L’événement à commence par le mot de bien venu de la part de : Mme Omayma Achour Président de L’association Jossour Forum des Femmes Marocaines, Mr Hassan Ait Azizi Directeur Pédagogique de l’école GEC Marrakech, école de Management, Dr Saadia Majidi Vice président Master de La recherche et les études criminelles et gouvernance de la sécurité, Mme Hanane Abou Malik étudiante en master de l’université Cadi Aayad de Marrakech, Mme Chaimae El Azhari étudiante à GEC Marrakech, école de Management. La rencontre à été présidé par Mme Halima Zine El Abidine Membre de l’association Jossour FFM.
Les interventions ont porté sur 7 axes. violence induite par les réseaux sociaux Dr. Diyae Ali Ahmed Nouamane, professeur aux facultés de Droit de Marrakech et de Settat et Président du Centre consultatif international d’expertise, le volet psychologique par Dr. Kenza Naji, les contraintes législatives du projet de loi 103-13, Dr Farida BENNANI, professeur à la faculté de Droit de l’université Cadi Aayad les efforts consentis par la Direction générale de la sûreté nationale dans le cadre des femmes victimes de violence, Mme Rachida Haddadi étudiante en master de l’université Cadi Ayyad de Marrakech, les mécanismes de protection Mr Mohammed Zanoune Cour premier d’Assafi, les cellules pour femmes victimes de violence Mme Saida Lmiki étudiante en master de l’université Cadi Aayad de Marrakech et enfin une interrogation sur la cause de cette violence envers la femme Mme Najwa Abou Tayeb étudiante en master de l’université Cadi Aayad de Marrakech.

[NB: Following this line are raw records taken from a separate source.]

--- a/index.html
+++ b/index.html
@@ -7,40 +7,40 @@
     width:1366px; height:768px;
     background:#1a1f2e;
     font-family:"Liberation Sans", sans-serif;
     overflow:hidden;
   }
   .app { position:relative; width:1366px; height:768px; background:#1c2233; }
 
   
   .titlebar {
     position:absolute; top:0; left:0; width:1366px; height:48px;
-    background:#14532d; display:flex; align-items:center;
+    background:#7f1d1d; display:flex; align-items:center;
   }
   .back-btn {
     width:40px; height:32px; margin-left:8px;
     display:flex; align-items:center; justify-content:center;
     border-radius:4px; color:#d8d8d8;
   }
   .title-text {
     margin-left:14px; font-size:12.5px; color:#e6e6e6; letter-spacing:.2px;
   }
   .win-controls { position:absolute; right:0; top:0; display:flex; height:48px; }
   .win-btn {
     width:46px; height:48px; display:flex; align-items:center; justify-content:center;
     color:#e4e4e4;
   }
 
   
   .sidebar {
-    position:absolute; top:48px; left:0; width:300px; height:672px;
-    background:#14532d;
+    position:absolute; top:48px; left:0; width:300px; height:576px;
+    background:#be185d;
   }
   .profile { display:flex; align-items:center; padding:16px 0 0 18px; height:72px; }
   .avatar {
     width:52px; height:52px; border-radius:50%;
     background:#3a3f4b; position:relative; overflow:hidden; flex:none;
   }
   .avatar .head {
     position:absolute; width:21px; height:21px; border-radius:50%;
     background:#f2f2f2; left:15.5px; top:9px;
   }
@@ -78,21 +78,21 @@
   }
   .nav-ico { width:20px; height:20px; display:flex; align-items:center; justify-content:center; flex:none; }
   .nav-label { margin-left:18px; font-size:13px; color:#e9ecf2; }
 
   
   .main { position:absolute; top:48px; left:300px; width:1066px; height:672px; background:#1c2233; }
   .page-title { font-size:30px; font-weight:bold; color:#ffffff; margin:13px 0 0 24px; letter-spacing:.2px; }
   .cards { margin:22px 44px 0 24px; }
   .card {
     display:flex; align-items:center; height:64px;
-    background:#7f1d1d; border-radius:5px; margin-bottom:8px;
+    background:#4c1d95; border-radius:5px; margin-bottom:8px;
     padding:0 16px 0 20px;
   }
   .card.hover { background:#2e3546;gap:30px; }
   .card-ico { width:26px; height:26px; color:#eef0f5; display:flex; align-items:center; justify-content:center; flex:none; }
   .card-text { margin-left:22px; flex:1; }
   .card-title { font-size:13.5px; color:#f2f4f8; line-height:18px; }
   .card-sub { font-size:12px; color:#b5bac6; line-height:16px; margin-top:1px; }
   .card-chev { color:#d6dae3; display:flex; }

Toujours est-il que tous les intervenants ont insisté sur l’urgence de « l’émergence » du projet de loi sur la violence à l’encontre des femmes. Ils ont appelé à la mise en place de politiques pénales en matière de violence à l’égard des femmes, relatif à l’internet et aux réseaux sociaux et qui dépasse son cadre légal. Mais aussi de revoir la répartition des articles et des alinéas du projet de loi ; la mise en place d’infrastructures nécessaires aux agents de police pour une meilleure prise en charge, entre locaux et outils de travail., avec nécessité de se faire aider par les experts et les assistantes sociales pour tout ce qui est crimes de violence ainsi que la mise en place d’outils de coordination entre tous les intervenants dans ce cadre. Les intervenants ont également insisté sur Il y a l’urgence de mettre en place un cadre conceptuel spécifique et minutieux de la loi sur la VEF. La prise en compte des articles constitutionnels et des conventions internationales ratifiées par le Maroc a été également mise en exergue. Sans oublier la mise en place de centres d’accueil pour femmes violentées. D’autres recommandations parlent d’obliger les auteurs du réseau internet et les opérateurs de téléphone portable pour ce qui est des données.